Locoh-Donou also disclosed that while NGINX software is employed today at more than 375 million sites, the company only generated $26 million in revenue in 2018, mostly by providing commercial support to enterprise customers. F5 Networks will move to combine investments both companies have been making in containers to deliver a next-generation ADC optimized for microservices-based applications spanning multi-cloud computing environments, he said.
As part of that strategy, however, both companies will need to come to terms with Envoy, an open source load balancing project led by the Cloud Native Computing Foundation (CNCF). Envoy is already providing the foundation for multiple service mesh projects that make load balancing a feature of a higher-level mechanism for managing services running on a Kubernetes cluster. Obviously, F5 Networks hopes to fulfill an opportunity to manage multiple instances of service meshes running on multiple Kubernetes clusters that.
In fact, Locoh-Donou cited industry research that forecasts by 2022 there will be more than 198 million workloads running on some form of a microservices-based architecture.
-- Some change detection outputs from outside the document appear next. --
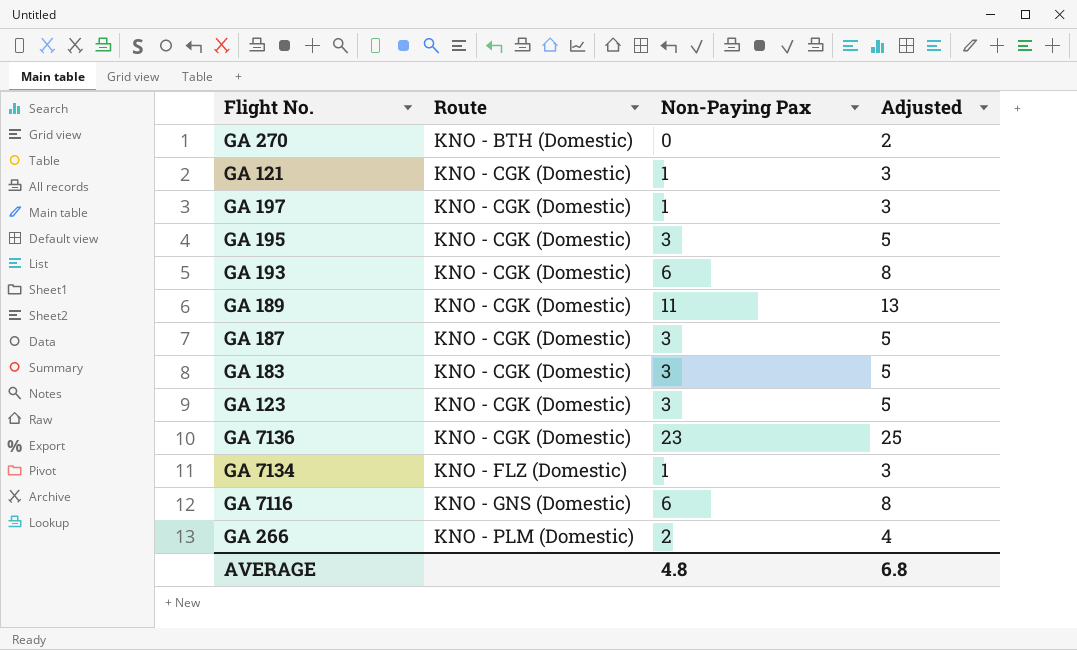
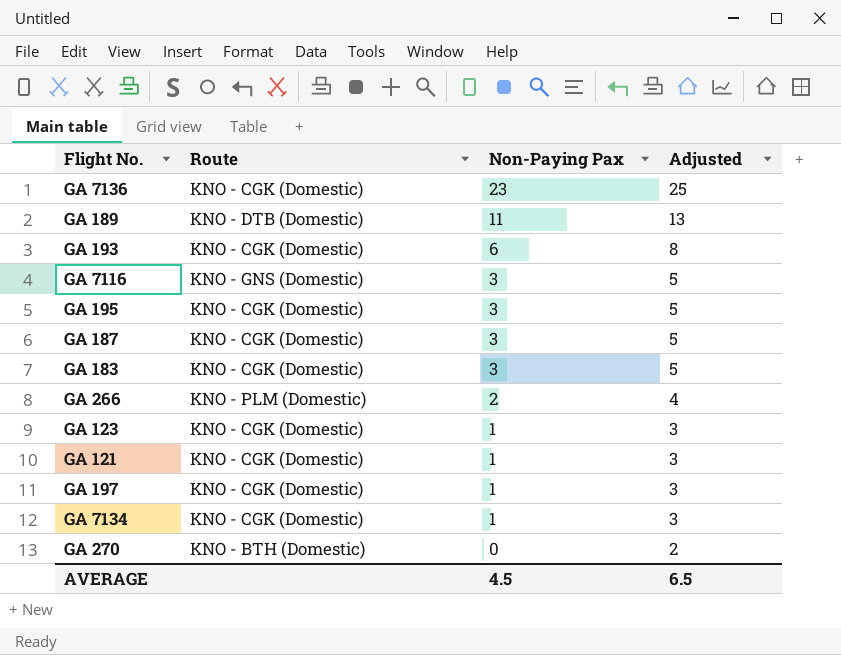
row order: Route ascending -> Non-Paying Pax descending
GA 189 | Route: KNO - CGK (Domestic) -> KNO - DTB (Domestic)
GA 7116 | Non-Paying Pax: 6 -> 3
GA 7116 | Adjusted: 8 -> 5
GA 123 | Non-Paying Pax: 3 -> 1
GA 123 | Adjusted: 5 -> 3
GA 7134 | Route: KNO - FLZ (Domestic) -> KNO - CGK (Domestic)
AVERAGE | Non-Paying Pax: 4.8 -> 4.5
AVERAGE | Adjusted: 6.8 -> 6.5

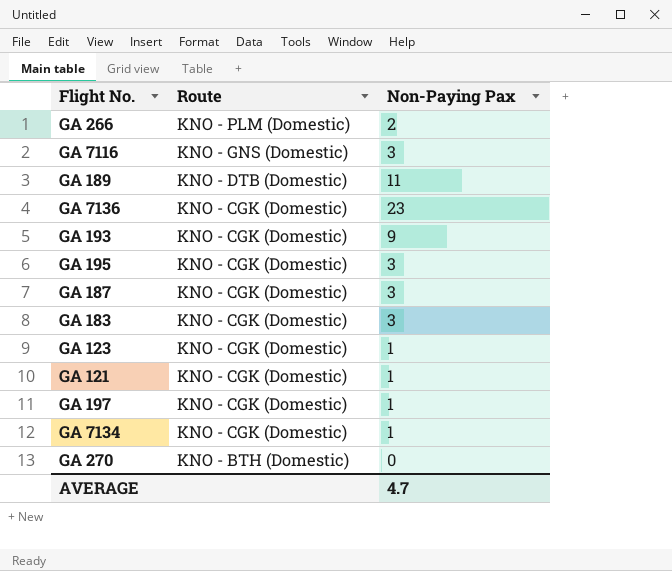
row order: Non-Paying Pax descending -> Route descending
column Adjusted | formula: [Non-Paying Pax] + 2 -> none
GA 193 | Non-Paying Pax: 6 -> 9
AVERAGE | Non-Paying Pax: 4.5 -> 4.7

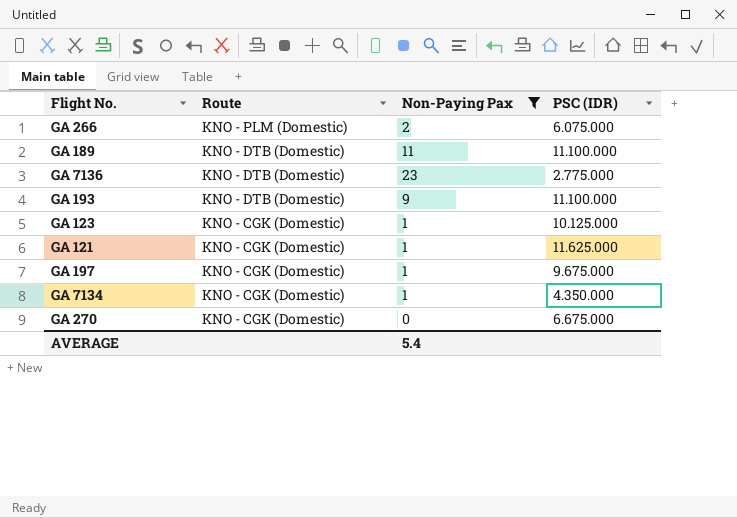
filter: none -> Non-Paying Pax != 3
column PSC (IDR) | position: none -> 4
GA 7136 | Route: KNO - CGK (Domestic) -> KNO - DTB (Domestic)
GA 193 | Route: KNO - CGK (Domestic) -> KNO - DTB (Domestic)
GA 270 | Route: KNO - BTH (Domestic) -> KNO - CGK (Domestic)
AVERAGE | Non-Paying Pax: 4.7 -> 5.4

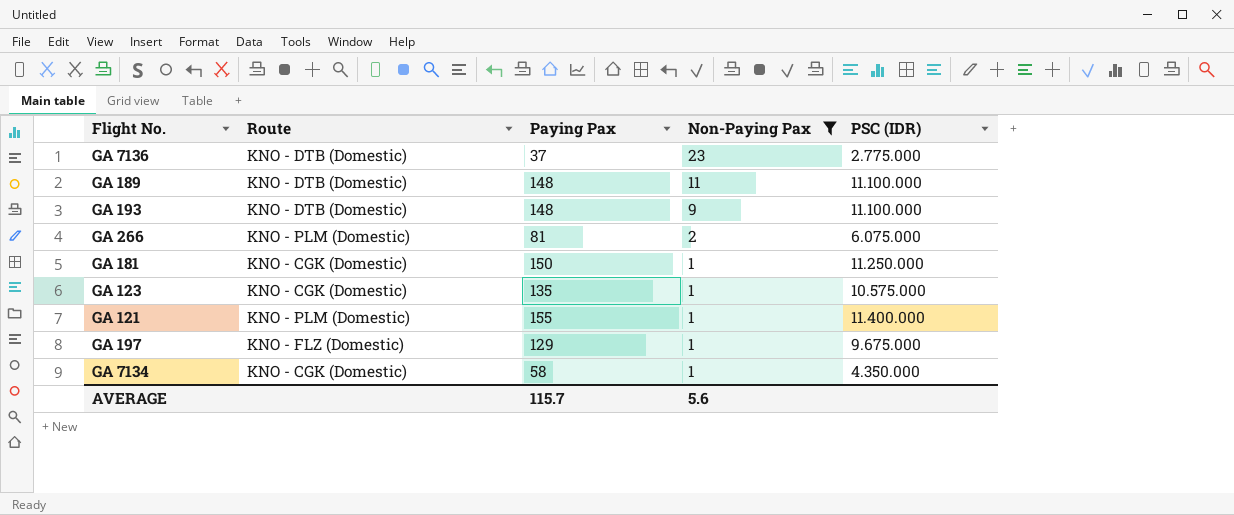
row order: Route descending -> Non-Paying Pax descending
column Paying Pax | position: none -> 3
row GA 270: KNO - CGK (Domestic) | 0 | 6.675.000 -> none
row GA 181: none -> KNO - CGK (Domestic) | 150 | 1 | 11.250.000
GA 123 | PSC (IDR): 10.125.000 -> 10.575.000
GA 121 | Route: KNO - CGK (Domestic) -> KNO - PLM (Domestic)
GA 121 | PSC (IDR): 11.625.000 -> 11.400.000
GA 197 | Route: KNO - CGK (Domestic) -> KNO - FLZ (Domestic)
AVERAGE | Non-Paying Pax: 5.4 -> 5.6

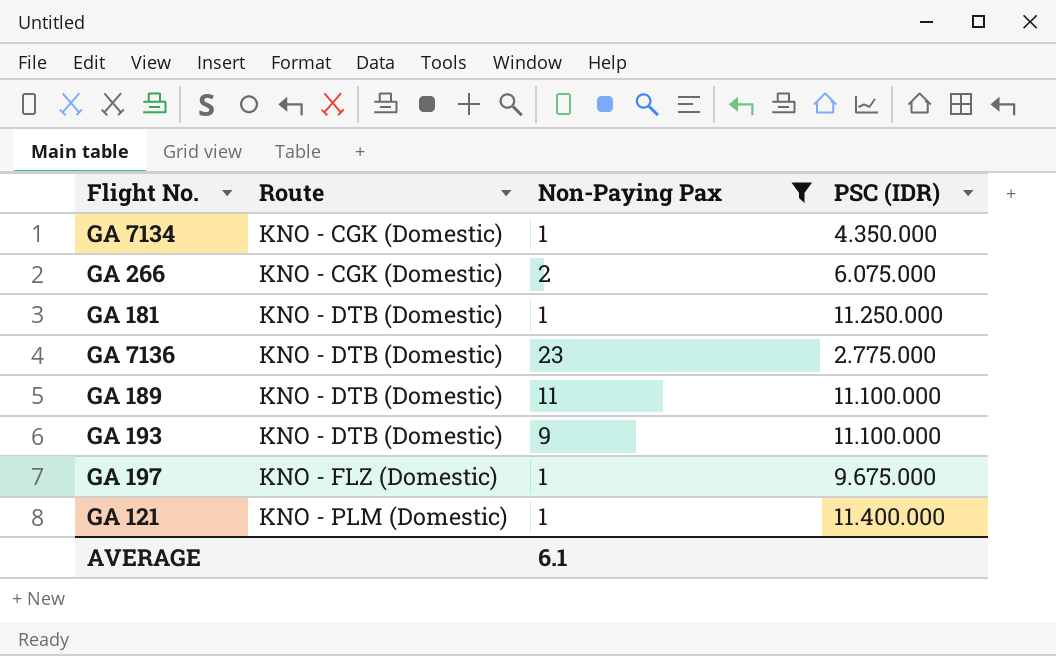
row order: Non-Paying Pax descending -> Route ascending
column Paying Pax | position: 3 -> none
row GA 123: KNO - CGK (Domestic) | 135 | 1 | 10.575.000 -> none
GA 266 | Route: KNO - PLM (Domestic) -> KNO - CGK (Domestic)
GA 181 | Route: KNO - CGK (Domestic) -> KNO - DTB (Domestic)
AVERAGE | Non-Paying Pax: 5.6 -> 6.1

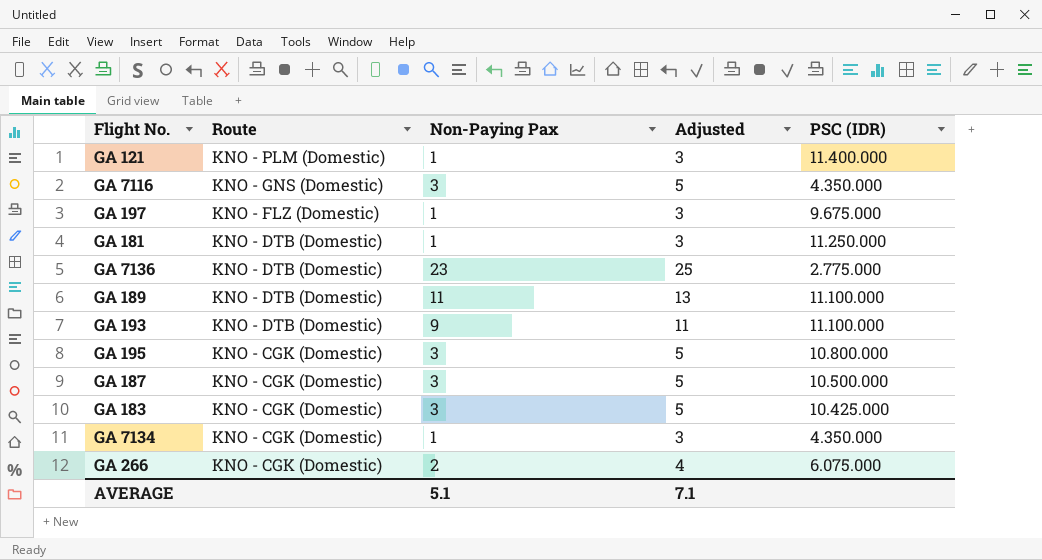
filter: Non-Paying Pax != 3 -> none
row order: Route ascending -> Route descending
column Adjusted | formula: none -> [Non-Paying Pax] + 2
AVERAGE | Non-Paying Pax: 6.1 -> 5.1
In contrast, 44 million workloads are expected to be running on legacy platforms.
Locoh-Donou said F5 Networks also expects to leverage NGINX to expand its presence in application programming interface (API) management and associated web application services, which he noted collectively represent multibillion-dollar market opportunities.
The decision to acquire NGINX reflects the inevitable melding of NetOps and DevOps, he added, noting that inconsistent approaches to managing application service across emerging microservices-based environments are a recipe for creating unstable IT environments.
While it’s still a little too early to determine to what degree NetOps will be subsumed into DevOps processes, Locoh-Donou said F5 Networks plans to advance adoption of NGINX software by educating its core base of NetOps administrators on how microservices applications are deployed across extended networks and the rigors of the DevOps processes required to manage them.
Both F5 Network and NGINX made a name for themselves by interconnecting IT environments made up largely of virtual machines. While virtual machines are not going away anytime soon, so-called cloud-native applications built using containers running on Kubernetes clusters require a different approach to delivering infrastructure services. The challenge facing the combined company is finding a way to deliver those services in a way DevOps teams want to consume.